This Nebula Award-winning novel from 2019, is set in a world that in the time of COVID (and we're just about to go into a full lock-down here in Ontario) seem much closer to home than when Sarah Pinsker wrote it. A combination of terrorism and a new plague has devastated the world, leading not only to countless deaths but to government measures that prohibit public and private gatherings and shutting down social life IRL almost entirely. Instead everything has migrated into a VR version of the Internet: people interface with the net through technologically-enhanced hooded tops, which has led to it being refered to as 'hoodspace.'

There are two main protagonists, whose intersecting stories are told in parallel chapters. The first is a rebellious rock singer-songwriter, Luce Cannon (geddit? but don't worry, it's her stage name...). Before the plague she as just getting there, one of her songs had become a hit, and she is actually on stage when everything is shut down. Rosemary Laws was a kid when all this happened. She has grown up in the new normal, so protected by her paranoid back-to-the-land parents that her entire educational and social life has been in hoodspace. She ends up working in customer service for the ubiqutous Amazon-alike everything store, Superwally (Super Wallmart? Perhaps...) until she unexpectedly gets offered another job worked for StageHoloLive, the company that has effectively replace both live and recorded music with VR-based music experiences. What's unexpected is that she isn't hired in the same kind of role she had for Superwally but as a talent scout. But how do you scout for musical talent in a world with no public gigs or concert.

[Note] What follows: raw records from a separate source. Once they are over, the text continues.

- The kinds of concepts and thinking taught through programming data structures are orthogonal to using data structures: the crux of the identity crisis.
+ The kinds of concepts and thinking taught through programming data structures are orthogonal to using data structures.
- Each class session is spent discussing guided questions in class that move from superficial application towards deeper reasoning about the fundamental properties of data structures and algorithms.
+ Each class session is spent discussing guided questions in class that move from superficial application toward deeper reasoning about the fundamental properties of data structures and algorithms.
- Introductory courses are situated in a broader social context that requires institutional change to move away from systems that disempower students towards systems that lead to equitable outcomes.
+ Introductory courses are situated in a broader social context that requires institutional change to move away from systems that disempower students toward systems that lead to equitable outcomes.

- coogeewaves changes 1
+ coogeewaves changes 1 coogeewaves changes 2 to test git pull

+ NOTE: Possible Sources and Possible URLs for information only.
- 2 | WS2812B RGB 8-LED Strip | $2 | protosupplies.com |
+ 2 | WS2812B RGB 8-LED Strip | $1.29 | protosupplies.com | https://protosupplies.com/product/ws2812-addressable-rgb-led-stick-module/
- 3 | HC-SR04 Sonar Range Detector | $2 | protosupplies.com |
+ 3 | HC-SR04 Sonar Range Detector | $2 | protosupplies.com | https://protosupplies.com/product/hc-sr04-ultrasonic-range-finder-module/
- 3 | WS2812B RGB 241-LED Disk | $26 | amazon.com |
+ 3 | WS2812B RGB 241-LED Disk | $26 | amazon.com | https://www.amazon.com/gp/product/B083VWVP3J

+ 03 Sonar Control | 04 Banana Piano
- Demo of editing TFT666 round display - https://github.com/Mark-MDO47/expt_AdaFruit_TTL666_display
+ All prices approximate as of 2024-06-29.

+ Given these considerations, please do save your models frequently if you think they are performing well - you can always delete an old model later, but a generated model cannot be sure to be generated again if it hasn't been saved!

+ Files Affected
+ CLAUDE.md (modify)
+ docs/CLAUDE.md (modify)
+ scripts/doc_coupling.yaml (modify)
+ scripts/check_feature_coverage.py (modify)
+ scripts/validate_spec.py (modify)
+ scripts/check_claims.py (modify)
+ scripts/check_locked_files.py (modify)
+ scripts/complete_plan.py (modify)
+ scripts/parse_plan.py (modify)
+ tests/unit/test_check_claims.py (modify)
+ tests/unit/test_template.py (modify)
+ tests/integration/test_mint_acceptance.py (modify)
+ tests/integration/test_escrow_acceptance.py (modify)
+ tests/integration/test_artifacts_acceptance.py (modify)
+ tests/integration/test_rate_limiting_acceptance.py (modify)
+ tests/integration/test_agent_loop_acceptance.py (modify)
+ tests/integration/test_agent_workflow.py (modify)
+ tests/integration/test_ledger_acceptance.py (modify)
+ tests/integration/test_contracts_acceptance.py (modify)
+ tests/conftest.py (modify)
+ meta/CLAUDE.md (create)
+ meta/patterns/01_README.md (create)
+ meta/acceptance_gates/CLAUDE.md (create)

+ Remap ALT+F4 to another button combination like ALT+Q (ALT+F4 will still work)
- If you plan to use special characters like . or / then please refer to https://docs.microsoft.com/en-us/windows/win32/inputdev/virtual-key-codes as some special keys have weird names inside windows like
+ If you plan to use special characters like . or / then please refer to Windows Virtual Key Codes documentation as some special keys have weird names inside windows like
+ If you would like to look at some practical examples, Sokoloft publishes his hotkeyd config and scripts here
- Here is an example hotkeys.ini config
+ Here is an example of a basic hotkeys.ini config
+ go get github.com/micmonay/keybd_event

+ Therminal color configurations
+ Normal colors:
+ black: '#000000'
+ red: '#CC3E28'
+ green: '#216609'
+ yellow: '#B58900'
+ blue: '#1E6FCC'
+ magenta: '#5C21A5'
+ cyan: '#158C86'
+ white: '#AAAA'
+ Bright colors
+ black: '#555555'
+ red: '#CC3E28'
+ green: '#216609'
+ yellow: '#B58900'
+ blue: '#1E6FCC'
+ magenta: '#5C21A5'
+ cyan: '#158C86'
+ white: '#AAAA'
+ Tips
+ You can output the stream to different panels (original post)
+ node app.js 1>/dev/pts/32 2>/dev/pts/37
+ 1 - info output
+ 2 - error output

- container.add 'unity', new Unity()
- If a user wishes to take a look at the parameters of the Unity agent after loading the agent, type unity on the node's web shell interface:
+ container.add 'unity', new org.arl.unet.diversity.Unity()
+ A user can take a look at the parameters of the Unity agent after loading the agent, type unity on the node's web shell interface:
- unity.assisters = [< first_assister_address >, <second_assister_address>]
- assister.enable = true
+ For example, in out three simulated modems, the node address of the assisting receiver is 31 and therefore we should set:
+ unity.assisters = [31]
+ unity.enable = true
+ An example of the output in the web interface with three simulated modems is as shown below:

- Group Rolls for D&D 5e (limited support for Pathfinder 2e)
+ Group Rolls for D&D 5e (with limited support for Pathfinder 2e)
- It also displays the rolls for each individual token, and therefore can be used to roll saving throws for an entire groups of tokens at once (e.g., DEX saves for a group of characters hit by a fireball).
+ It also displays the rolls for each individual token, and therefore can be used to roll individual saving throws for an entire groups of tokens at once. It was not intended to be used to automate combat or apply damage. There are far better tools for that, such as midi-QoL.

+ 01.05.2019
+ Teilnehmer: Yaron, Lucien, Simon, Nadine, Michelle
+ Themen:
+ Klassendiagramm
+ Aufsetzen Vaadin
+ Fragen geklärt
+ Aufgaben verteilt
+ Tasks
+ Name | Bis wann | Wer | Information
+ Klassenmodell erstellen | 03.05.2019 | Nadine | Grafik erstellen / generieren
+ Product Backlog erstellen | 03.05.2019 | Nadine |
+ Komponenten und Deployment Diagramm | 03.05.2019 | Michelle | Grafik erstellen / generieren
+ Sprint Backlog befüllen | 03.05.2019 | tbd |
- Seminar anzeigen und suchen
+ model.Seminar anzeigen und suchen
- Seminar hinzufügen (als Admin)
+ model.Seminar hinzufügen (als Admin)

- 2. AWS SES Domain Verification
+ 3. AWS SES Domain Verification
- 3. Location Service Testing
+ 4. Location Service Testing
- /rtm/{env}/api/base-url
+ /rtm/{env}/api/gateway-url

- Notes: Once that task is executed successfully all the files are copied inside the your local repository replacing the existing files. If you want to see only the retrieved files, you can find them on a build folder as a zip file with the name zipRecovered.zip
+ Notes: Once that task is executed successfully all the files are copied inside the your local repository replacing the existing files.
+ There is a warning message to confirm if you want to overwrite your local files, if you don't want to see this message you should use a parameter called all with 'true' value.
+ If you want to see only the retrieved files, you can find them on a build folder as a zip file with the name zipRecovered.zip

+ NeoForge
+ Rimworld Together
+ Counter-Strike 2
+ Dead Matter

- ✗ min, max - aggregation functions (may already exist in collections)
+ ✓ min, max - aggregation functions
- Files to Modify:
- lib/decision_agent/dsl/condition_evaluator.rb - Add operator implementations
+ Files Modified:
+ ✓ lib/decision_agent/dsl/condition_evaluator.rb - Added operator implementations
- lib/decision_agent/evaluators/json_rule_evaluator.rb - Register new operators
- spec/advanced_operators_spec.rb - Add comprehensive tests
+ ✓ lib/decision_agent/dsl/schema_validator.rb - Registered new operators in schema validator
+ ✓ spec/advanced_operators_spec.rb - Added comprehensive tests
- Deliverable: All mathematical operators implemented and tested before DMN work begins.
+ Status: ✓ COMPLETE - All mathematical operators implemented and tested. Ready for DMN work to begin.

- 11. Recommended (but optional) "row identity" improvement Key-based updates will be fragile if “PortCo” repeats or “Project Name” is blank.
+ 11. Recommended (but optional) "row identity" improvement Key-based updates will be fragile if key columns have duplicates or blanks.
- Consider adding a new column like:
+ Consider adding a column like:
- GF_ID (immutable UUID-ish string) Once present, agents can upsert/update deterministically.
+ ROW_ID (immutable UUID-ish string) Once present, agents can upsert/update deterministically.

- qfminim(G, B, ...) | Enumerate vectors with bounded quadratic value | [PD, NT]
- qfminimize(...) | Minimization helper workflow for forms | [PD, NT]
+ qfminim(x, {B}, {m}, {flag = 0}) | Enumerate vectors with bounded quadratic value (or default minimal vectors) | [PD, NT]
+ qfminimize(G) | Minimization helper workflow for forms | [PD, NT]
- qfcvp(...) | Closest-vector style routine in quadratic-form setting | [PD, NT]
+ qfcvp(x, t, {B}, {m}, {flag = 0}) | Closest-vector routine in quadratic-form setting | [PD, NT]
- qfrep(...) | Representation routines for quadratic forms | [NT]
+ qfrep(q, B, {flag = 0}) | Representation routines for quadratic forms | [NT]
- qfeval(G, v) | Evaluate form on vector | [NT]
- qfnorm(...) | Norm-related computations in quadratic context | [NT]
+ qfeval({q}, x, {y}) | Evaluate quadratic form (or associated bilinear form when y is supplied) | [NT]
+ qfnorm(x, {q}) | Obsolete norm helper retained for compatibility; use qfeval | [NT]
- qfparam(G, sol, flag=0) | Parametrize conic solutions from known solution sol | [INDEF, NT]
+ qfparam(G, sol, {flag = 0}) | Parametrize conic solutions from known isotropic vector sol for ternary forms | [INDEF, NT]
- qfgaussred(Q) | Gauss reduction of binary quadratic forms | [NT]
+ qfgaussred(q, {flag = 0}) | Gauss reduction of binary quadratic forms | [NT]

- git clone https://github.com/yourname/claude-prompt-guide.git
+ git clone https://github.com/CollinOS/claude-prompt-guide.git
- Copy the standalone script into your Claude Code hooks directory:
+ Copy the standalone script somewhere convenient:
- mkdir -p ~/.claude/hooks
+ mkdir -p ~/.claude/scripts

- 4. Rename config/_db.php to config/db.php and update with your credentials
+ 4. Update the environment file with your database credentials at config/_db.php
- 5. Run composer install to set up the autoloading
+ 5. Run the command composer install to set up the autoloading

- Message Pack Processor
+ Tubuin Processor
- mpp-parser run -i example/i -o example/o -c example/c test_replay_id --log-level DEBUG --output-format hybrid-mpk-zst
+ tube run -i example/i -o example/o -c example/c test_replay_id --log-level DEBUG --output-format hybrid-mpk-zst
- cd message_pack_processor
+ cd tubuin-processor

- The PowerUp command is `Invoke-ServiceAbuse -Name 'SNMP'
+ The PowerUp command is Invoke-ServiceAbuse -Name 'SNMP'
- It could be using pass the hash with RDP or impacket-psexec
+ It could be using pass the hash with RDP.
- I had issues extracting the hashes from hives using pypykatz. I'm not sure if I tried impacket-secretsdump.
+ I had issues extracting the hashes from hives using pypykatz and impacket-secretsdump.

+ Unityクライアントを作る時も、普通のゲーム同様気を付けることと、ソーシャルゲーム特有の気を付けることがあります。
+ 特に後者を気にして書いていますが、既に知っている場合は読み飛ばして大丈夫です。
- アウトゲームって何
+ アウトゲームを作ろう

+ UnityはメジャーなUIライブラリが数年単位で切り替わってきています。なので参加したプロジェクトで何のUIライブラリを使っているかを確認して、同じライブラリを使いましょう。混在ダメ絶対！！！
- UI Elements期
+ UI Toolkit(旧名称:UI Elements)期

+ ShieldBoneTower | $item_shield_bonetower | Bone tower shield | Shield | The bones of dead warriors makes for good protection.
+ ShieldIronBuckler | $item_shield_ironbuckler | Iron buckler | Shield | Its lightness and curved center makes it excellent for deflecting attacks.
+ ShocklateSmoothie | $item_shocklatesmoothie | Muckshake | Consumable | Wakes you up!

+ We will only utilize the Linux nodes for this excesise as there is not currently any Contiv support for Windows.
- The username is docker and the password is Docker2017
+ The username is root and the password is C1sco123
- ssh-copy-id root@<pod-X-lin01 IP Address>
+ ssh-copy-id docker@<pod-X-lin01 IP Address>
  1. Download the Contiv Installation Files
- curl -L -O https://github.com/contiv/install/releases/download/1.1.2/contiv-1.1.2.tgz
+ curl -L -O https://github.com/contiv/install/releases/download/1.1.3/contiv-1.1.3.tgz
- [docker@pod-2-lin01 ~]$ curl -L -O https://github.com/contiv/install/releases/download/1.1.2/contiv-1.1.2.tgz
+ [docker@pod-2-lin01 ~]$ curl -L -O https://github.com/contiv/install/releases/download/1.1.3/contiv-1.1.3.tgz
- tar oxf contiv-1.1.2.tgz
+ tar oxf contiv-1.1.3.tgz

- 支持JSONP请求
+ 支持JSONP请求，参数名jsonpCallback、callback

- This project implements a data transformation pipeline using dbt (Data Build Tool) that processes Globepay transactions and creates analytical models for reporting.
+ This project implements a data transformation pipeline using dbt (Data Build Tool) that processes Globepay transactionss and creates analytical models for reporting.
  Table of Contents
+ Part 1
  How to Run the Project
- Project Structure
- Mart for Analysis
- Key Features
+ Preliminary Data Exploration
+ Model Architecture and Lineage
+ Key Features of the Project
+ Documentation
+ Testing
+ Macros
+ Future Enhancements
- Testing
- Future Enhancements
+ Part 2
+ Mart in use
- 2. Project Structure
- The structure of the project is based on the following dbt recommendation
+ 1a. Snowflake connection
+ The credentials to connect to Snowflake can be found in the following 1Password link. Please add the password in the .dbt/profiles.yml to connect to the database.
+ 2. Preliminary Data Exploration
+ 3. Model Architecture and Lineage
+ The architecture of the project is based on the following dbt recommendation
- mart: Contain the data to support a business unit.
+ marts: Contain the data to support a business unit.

Rosemary and Luce's lives collide as the naive (and possibly even autistic) new scout discovers the networks of illegal live music venues all over the USA, populated by outsiders and passionate fans, who come to listen to the likes of Luce and her musical rebels, most of whom don't trust Rosemary and want nothing to do with SHL's fakery. But together, can they perhaps do something that will bring the whole thing crashing down and help a new day to dawn? Of course, nothing is ever so simple or so easy.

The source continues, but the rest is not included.